It seems like you have nothing to worry about if your wife is getting better. Just make sure you don't spread it to anyone else!

Agreed, for now. Her workplace, and many like it, still don't have protections in place to protect the front staff from being infected (or passing infections) to their customers/patients. Face masks and gloves should NOT have to be provided by the employees themselves! But that's a rant of a different color.
 
Agreed, for now. Her workplace, and many like it, still don't have protections in place to protect the front staff from being infected (or passing infections) to their customers/patients. Face masks and gloves should NOT have to be provided by the employees themselves! But that's a rant of a different color.
I agree it's insane for customer facing employees not to have protection (especially at a pharmacy!).
 
I’m glad we are taking the spread and curbing it seriously in Calif and good to see the Gov. doing something to help small businesses. Not sure in the long run how much good it will do given the sporadic nationwide resistance to comply however. Also have to wonder about certain companies never mentioned in any “essential work” categories thinking they are exempt.

Applaud Ohio for taking action. Ohio Attorney General Dave Yost sends cease-and-desist letter to Hobby Lobby, which re-opened stores amid coronavirus restrictions

So here is how Hobby Lobby responded today (Business Insider):

Hobby Lobby is closing all stores and furloughing 'nearly all' employees after it defied stay-at-home orders by quietly reopening locations around the nation
 
Hopefully testing resources are prioritizing the more likely positives over less likely ones so that number of cases confirmed can be maximized. This would have minimal impact on the case growth rate.

Sure. But I think there's evidence from earlier in the week that part of the "slowdown" was due to limitations on number of tests. We're up to 140k per day now though and hopefully 200k per day by next week.

you would also want to keep an eye on the death growth rate. I the death growth rate fails to decline with the case growth rate

But that decline in death growth rate would lag the case growth rate linearization. I'd expect the death growth rate to continue to climb somewhat exponentially. (As it seems to be doing, with a brief pause yesterday.)

The crowd who heard 2.2M dead and ran around screaming "2.2M deaths!" and who are now walking it back to 250k and who will soon be walking it back to 100k.
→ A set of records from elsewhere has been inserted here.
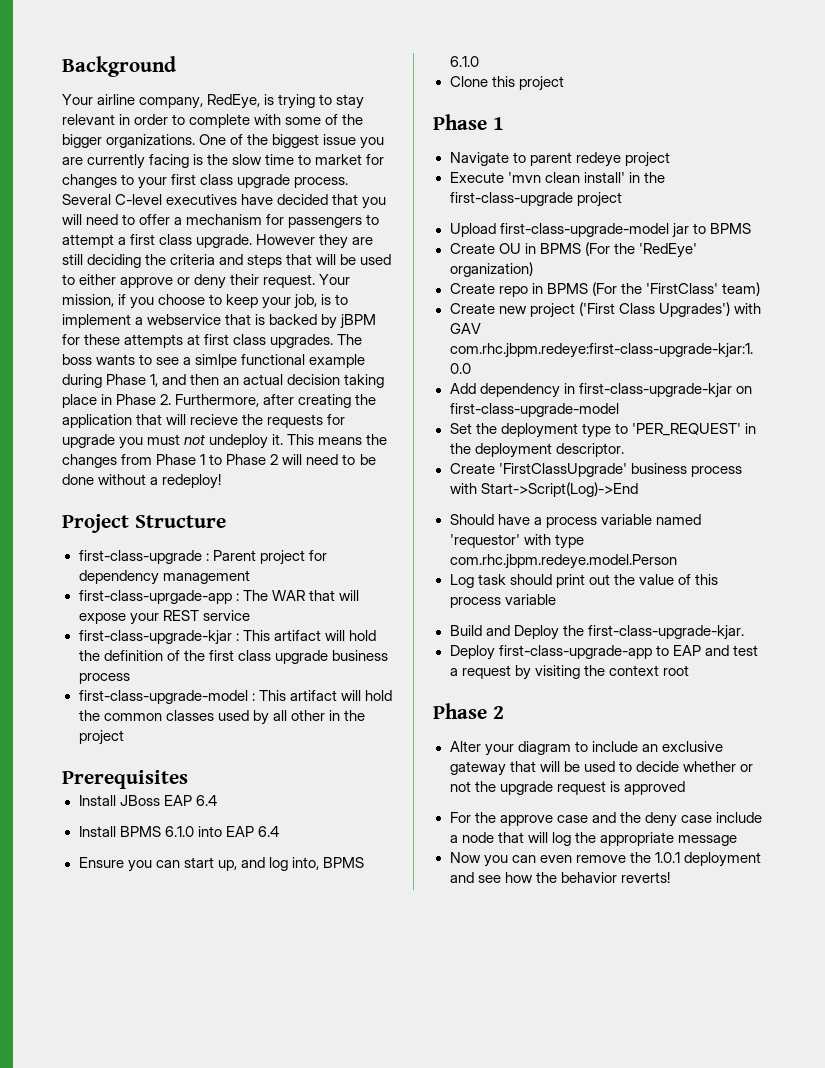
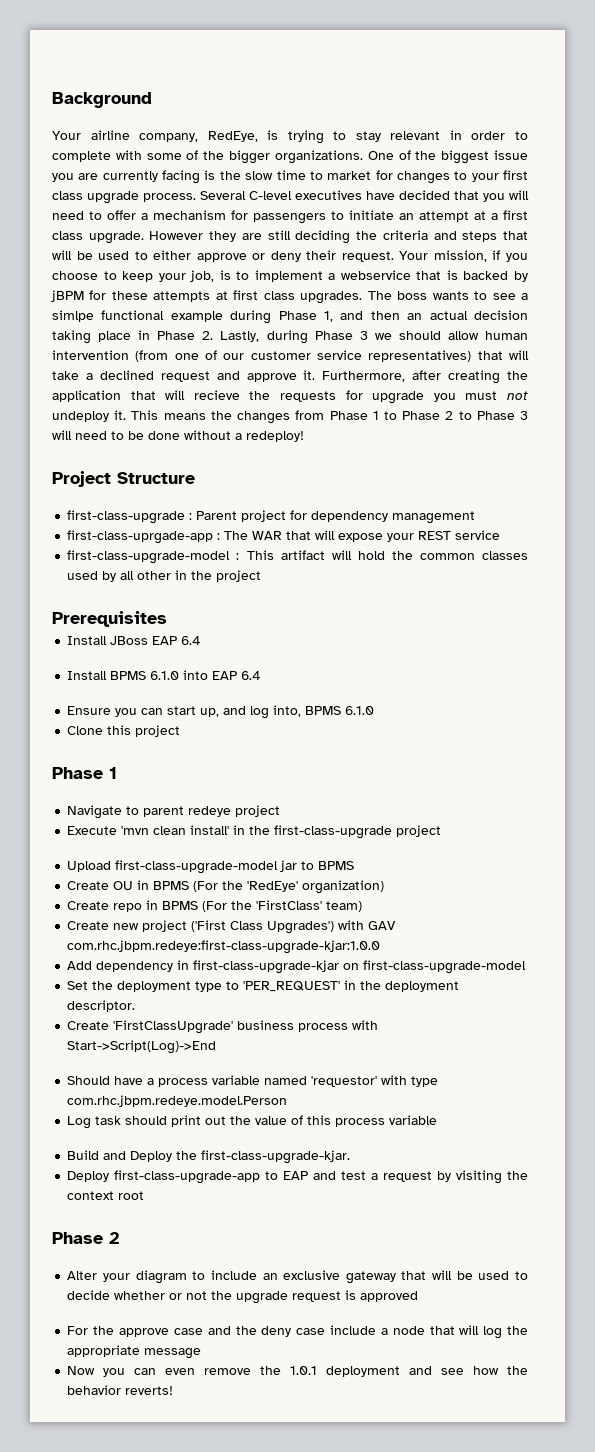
[62,234,114,248] attempt -> [349,210,486,222] initiate an attempt at
(172, 399) none -> [220,330,528,344] [52,350,529,362] [52,370,316,382] Lastly, during Phase 3 we should allow human intervention (from one of our customer service representatives) that will take a declined request and approve it.
(279, 459) none -> [458,411,529,420] to Phase 3
[78,630,376,645] [78,650,388,664] [78,673,130,684] // first-class-upgrade-kjar : This artifact will hold the definition of the first class upgrade business process -> (501, 535) none

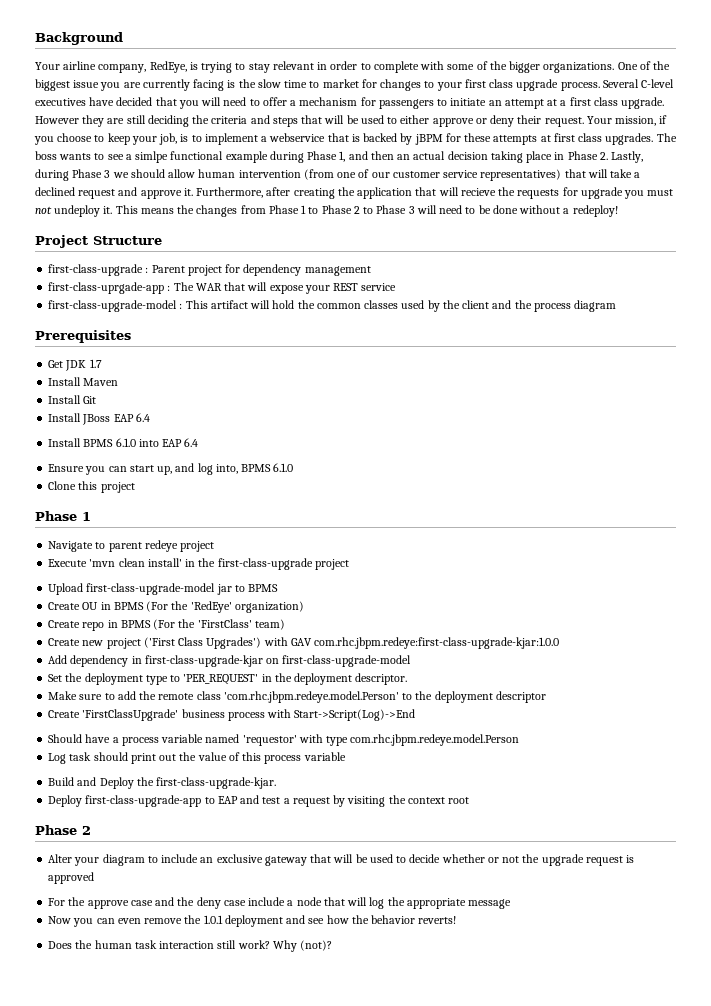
[120,570,262,582] [52,611,167,627] all other in the project // Prerequisites -> [442,300,617,312] [35,330,131,343] [48,359,102,371] [48,377,119,386] [48,395,97,404] the client and the process diagram // Prerequisites // Get JDK 1.7 // Install Maven // Install Git
(136, 1006) none -> [48,691,546,703] // Make sure to add the remote class 'com.rhc.jbpm.redeye.model.Person' to the deployment descriptor
(174, 1390) none -> [48,940,333,952] // Does the human task interaction still work? Why (not)?

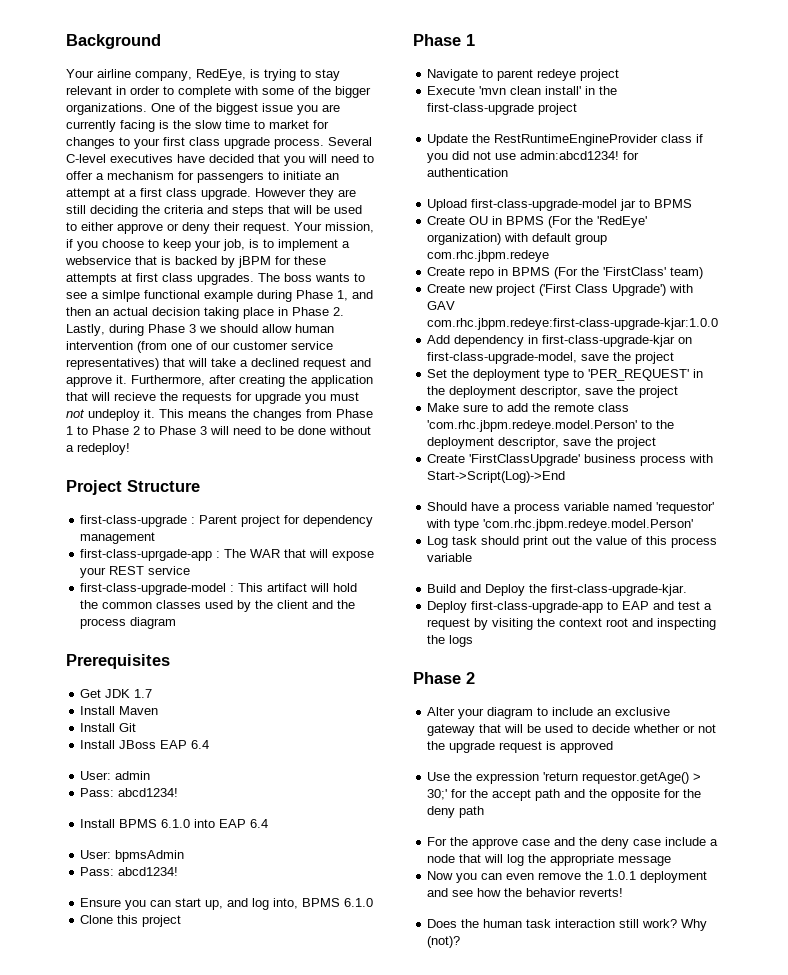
(150, 417) none -> [80,771,151,780] [80,788,179,797] // User: admin // Pass: abcd1234!
(199, 442) none -> [80,850,185,862] [80,867,179,876] // User: bpmsAdmin // Pass: abcd1234!
(349, 564) none -> [427,134,704,146] [427,151,640,163] [427,168,509,177] // Update the RestRuntimeEngineProvider class if you did not use admin:abcd1234! for authentication
(304, 607) none -> [504,233,608,245] [427,250,550,262] with default group com.rhc.jbpm.redeye
[206,637,262,649] Upgrades') -> [612,284,667,296] Upgrade')
[282,655,412,667] first-class-upgrade-model -> [427,352,675,364] first-class-upgrade-model, save the project
[355,673,408,685] descriptor. -> [520,386,679,398] descriptor, save the project
[495,691,546,703] descriptor -> [498,437,657,449] descriptor, save the project
[350,734,520,746] com.rhc.jbpm.redeye.model.Person -> [483,519,694,531] 'com.rhc.jbpm.redeye.model.Person'
(470, 800) none -> [632,618,717,630] [427,635,474,647] and inspecting the logs
(95, 878) none -> [427,772,702,784] [427,789,702,801] [427,806,485,818] // Use the expression 'return requestor.getAge() > 30;' for the accept path and the opposite for the deny path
That would not describe me. The 250k down from 2.2M assumes mitigation, of course - no one expected 2.2 million deaths, unless we did nothing. 250k assumes 25 million infections which seems conceivable. I wouldn't be walking it back if I said 100k. I think it will likely be higher than that, but I'm hopeful we can keep it below 250k. It will depend on exactly how contagious the virus is. However I noticed in one of the pictures today from Wuhan that half the people were wearing bunny suits (which they presumably take off when they get home). It seems like they might think it is contagious.
Screen Shot 2020-04-03 at 4.30.14 PM.png

From what I see there's no denial crowd in this thread, save 3 or 4 posts from random Trump trolls, so I assumed you were putting me in the denial crowd. Did I misinterpret?

It's always tough to pin you down, to be honest. It sounds like you don't believe in an IFR of about 1% (or even 0.5%). Which seems a bit like denial to me, based on available data.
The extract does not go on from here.